Stored items from a collection:
┌──

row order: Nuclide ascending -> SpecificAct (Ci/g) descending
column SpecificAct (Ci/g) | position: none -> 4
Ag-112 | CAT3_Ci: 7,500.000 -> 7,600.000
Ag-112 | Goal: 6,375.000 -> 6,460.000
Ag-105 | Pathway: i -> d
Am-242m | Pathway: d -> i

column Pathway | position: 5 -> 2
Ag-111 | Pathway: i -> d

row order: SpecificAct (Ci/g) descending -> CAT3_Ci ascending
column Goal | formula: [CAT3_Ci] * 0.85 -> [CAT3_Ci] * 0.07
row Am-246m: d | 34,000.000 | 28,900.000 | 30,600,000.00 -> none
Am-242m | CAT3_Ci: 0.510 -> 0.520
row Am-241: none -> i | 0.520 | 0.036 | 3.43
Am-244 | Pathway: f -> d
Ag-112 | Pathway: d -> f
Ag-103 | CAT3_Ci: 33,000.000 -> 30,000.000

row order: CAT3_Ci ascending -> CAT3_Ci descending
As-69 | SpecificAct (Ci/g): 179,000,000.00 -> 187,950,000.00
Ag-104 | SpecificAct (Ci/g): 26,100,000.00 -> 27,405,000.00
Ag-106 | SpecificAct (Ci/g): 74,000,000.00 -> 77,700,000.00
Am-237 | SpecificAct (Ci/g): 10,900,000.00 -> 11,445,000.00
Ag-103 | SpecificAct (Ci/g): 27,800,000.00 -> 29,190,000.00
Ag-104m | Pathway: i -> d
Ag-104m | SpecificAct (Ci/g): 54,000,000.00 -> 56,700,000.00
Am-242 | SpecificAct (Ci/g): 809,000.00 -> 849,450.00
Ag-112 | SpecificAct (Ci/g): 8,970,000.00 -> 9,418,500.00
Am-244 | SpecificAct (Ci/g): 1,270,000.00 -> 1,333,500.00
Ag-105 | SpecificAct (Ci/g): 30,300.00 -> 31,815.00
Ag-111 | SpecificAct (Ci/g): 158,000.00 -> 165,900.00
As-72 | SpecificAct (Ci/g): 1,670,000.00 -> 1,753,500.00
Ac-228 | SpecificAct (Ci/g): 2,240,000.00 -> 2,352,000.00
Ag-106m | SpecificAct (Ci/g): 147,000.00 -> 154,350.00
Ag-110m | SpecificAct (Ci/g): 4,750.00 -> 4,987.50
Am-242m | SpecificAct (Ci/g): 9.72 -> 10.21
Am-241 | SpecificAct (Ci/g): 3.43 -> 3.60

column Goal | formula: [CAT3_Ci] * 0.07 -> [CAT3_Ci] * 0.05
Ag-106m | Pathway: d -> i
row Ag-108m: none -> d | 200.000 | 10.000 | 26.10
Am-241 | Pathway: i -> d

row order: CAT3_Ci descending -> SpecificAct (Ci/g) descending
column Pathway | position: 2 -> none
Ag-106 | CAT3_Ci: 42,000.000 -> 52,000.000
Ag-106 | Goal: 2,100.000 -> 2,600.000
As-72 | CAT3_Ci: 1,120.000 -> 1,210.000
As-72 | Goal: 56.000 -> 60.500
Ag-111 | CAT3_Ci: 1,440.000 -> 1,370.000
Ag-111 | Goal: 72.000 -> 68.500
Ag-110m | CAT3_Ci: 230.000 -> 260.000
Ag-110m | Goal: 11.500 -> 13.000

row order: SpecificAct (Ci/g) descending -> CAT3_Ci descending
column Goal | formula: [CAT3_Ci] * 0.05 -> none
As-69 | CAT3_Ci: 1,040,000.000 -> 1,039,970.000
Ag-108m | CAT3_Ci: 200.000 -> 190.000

└──

- Task directions: Only the lines from the one containing "As-69 | CAT3_Ci: 1,040,000.000" through the last line above belong in your answer. Retype them exactly.

- Solution for this problem:
As-69 | CAT3_Ci: 1,040,000.000 -> 1,039,970.000
Ag-108m | CAT3_Ci: 200.000 -> 190.000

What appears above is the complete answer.